The Contract Understanding Atticus Dataset (CUAD) is a publicly available dataset of 510 commercial contracts with 13,000+ expert-annotated clause excerpts spanning 41 distinct clause types. The dataset includes binary labels for the presence or absence of each clause type, as well as full-text annotations identifying the relevant passages. The 41 clause types include clauses (Document Name, Parties, Agreement Date, Effective Date) through complex risk-bearing provisions (Non-Compete, Indemnification, Limitation of Liability, Termination for Cause). CUAD also includes legal review questions for each clause type, which serve as structured rubrics for evaluating the quality and completeness of clauses. In our system, CUAD serves two roles: as the classification taxonomy for the Classification Agent, and as the reference corpus for the Benchmark Agent to evaluate how clauses compare to industry standard language.

3.2 Test Contracts

We evaluate the system on 50 synthetic contract clause examples spanning 26 distinct contract types. The evaluation dataset includes clause excerpts from diverse agreement scenarios: services agreements, franchise agreements, employment contracts, NDAs, licensing agreements, and other common commercial arrangements. These synthetic examples are designed to cover realistic contract language and structural patterns while enabling controlled evaluation across contract types and clause categories.

3.3 Data Preprocessing

Contracts are converted to plain-text format. Minimal preprocessing is applied: removing non-ASCII characters, normalizing whitespace, and segmenting contracts into clause-level units based on structural markers (section headers, numbered subsections) or paragraph boundaries. No additional feature engineering or data augmentation is performed; the system operates directly on raw contract text to preserve the original language.

4.0 System Architecture

Figure 1: Agent architecture and data flow Figure 1: Agent architecture and data flow

4.1 Overview

The system implements a multi-agent pipeline for automated commercial contract clause analysis, orchestrated using LangGraph. The architecture follows a cluster pattern in which a central Orchestrator Agent receives contract documents, dispatches them through agents, and compiles their outputs into a unified risk report. Figure 1 presents the proposed agent architecture and data flow.

4.2 Agent Descriptions

The system comprises one central Orchestrator and five specialist agents:

Orchestrator Agent. Serves as a central hub of the system, coordinating the full contract analysis pipeline through LangGraph's StateGraph. The Orchestrator manages pipeline state and routes documents sequentially through the specialist agents. The report node aggregates clause-level results and produces a JSON summary containing clause annotations, risk scores, risk factors, benchmark similarity scores, extracted entities and relationships, a knowledge graph visualization path, and source text excerpts.

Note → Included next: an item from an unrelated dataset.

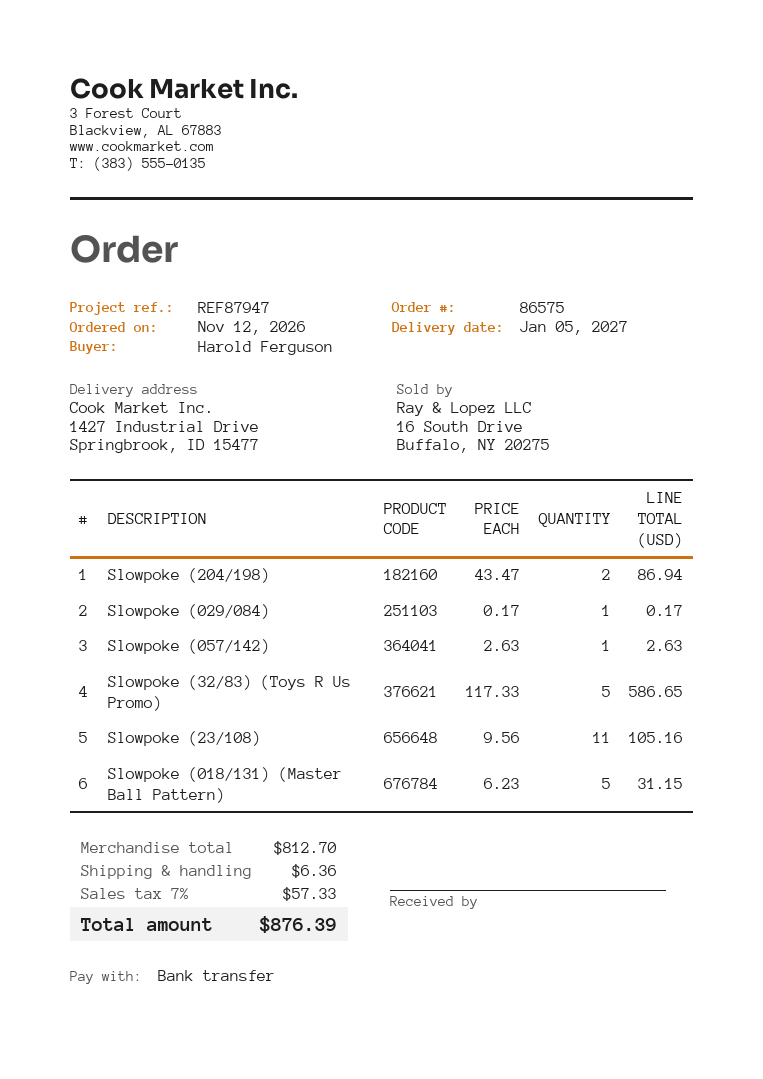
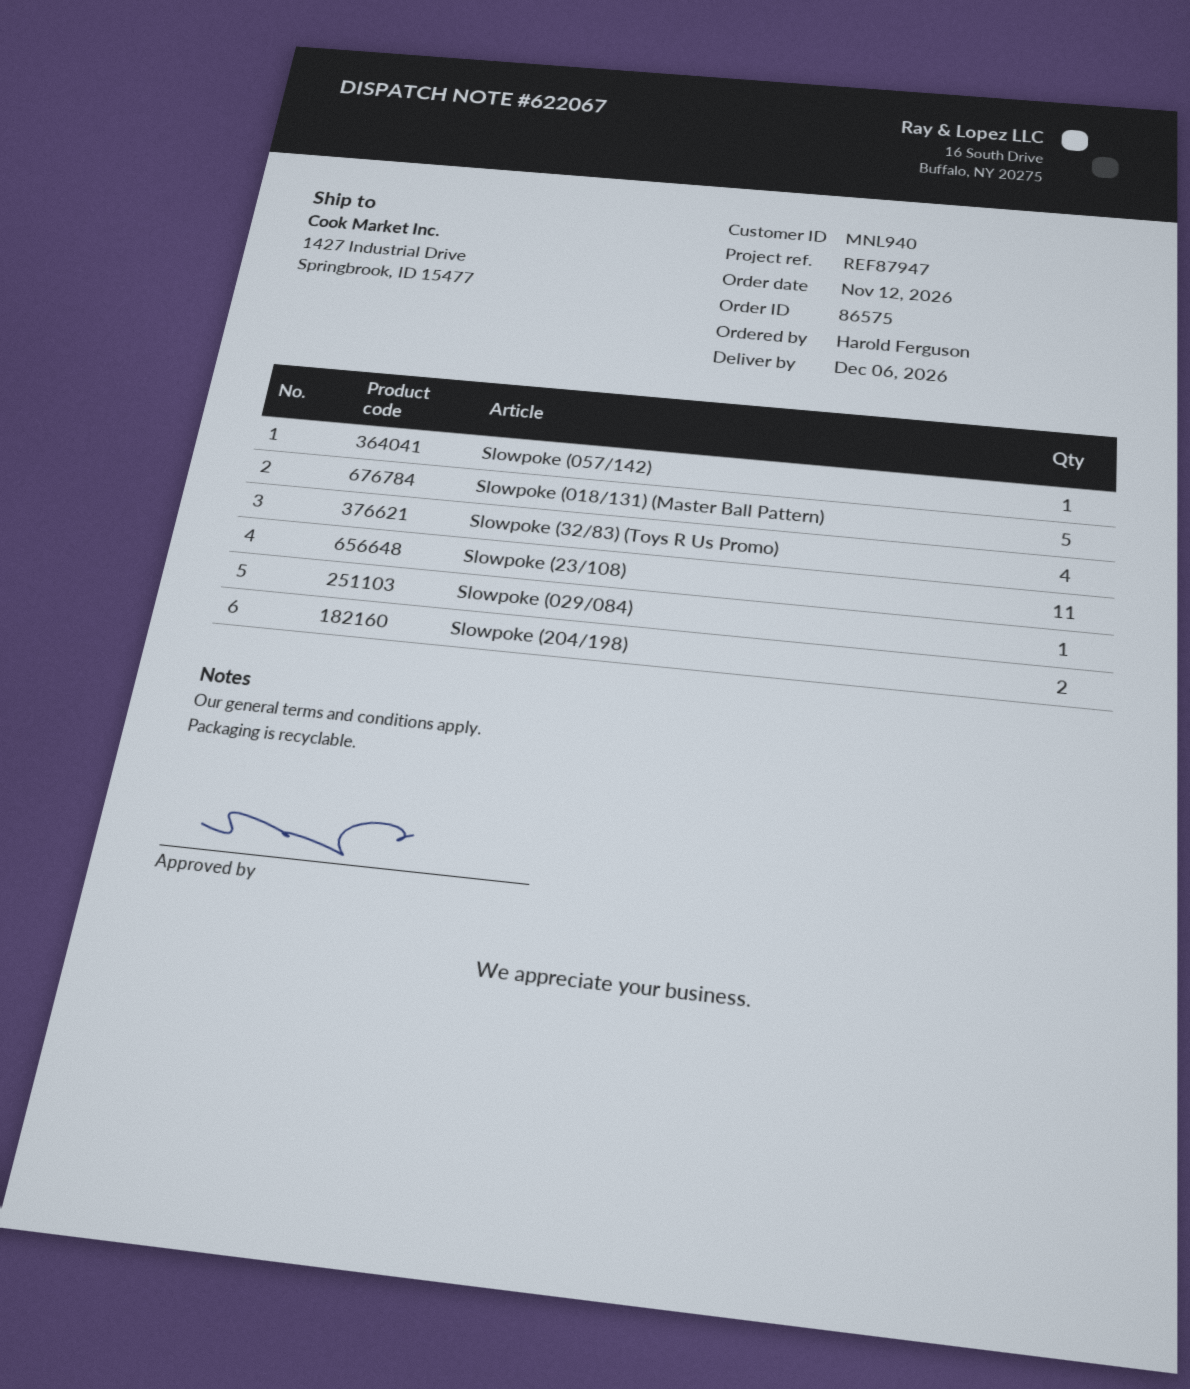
delivery date: 2027-01-05 -> 2026-12-06
Slowpoke (32/83) (Toys R Us Promo): 5 -> 4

Ingestion Agent. Serves as the parsing layer of the pipeline. It accepts raw contract text from the Orchestrator and segments it into clause-level units using regex-based pattern matching to identify structural markers such as section headers, exhibit labels, and numbered subsections. When structural markers are absent, the agent falls back to paragraph-level segmentation using double-newline delimiters. Each clause is assigned a unique identifier and tagged with its originating section label. This segmentation enables clause-level analysis and manages token budgets when interfacing with the language model in subsequent stages.

Knowledge Graph Agent. Extracts key entities and relationships from the contract opening section. The agent uses Claude Haiku to identify important entities (parties, dates, amounts, products, locations) and the relationships between them. It builds a directed NetworkX graph and generates a visualization showing the contract's entity relationships with color-coded node types. This provides a high-level visual summary of contract participants, obligations, and key constraints.

Classification Agent. Labels clauses according to the CUAD taxonomy, spanning 41 provision types such as Governing Law, Non-Compete, Indemnification, and IP Ownership Assignment. The agent uses clear prompting with Anthropic's Claude Haiku model, returning structured JSON with the predicted clause type, a confidence score on a 0 to 1 scale, and a natural language reasoning trace for explainability. On JSON parsing failure, the agent defaults to an "Other" classification rather than halting the pipeline.

Risk Analysis Agent. Evaluates each classified clause on a severity scale using the CUAD's taxonomy annotations as a structured rubric. For each clause type, the agent injects the corresponding CUAD legal review questions into the prompt, guiding the language model to assess ambiguous or vague language, missing protective provisions standard for that clause type, and deviation from standard phrasing. The agent uses zero-shot prompting with Anthropic's Claude Haiku model, returning structured JSON containing a risk score (0 to 1 scale), an itemized list of specific risk factors, and a natural-language reasoning trace.

Benchmark Agent. Contextualizes each clause by comparing it to industry standard language for its classified type, using a hybrid retrieval strategy over the CUAD corpus. For each clause, the agent runs two parallel retrieval methods: ChromaDB vector search using sentence-transformer embeddings (all-MiniLM-L6-v2) to find semantically similar clauses, and BM25 keyword matching via BM25Okapi to find clauses with closely matching terminology. Results from both methods are deduplicated and formatted as labeled examples, distinguishing semantic matches from keyword matches, which are then injected into the LLM prompt as grounded context. The agent uses Anthropic's Claude Haiku model to evaluate how closely the input clause aligns with the retrieved CUAD examples, returning structured JSON containing a similarity score on a 0 to 1 scale (0 = unusual, 1 = standard), a list of deviations from standard language, and a summary of what is typical for that clause type. This hybrid approach grounds benchmark assessments in real contract language rather than relying solely on the model's training knowledge, reducing the risk of speculative comparisons for specialized or niche clause types.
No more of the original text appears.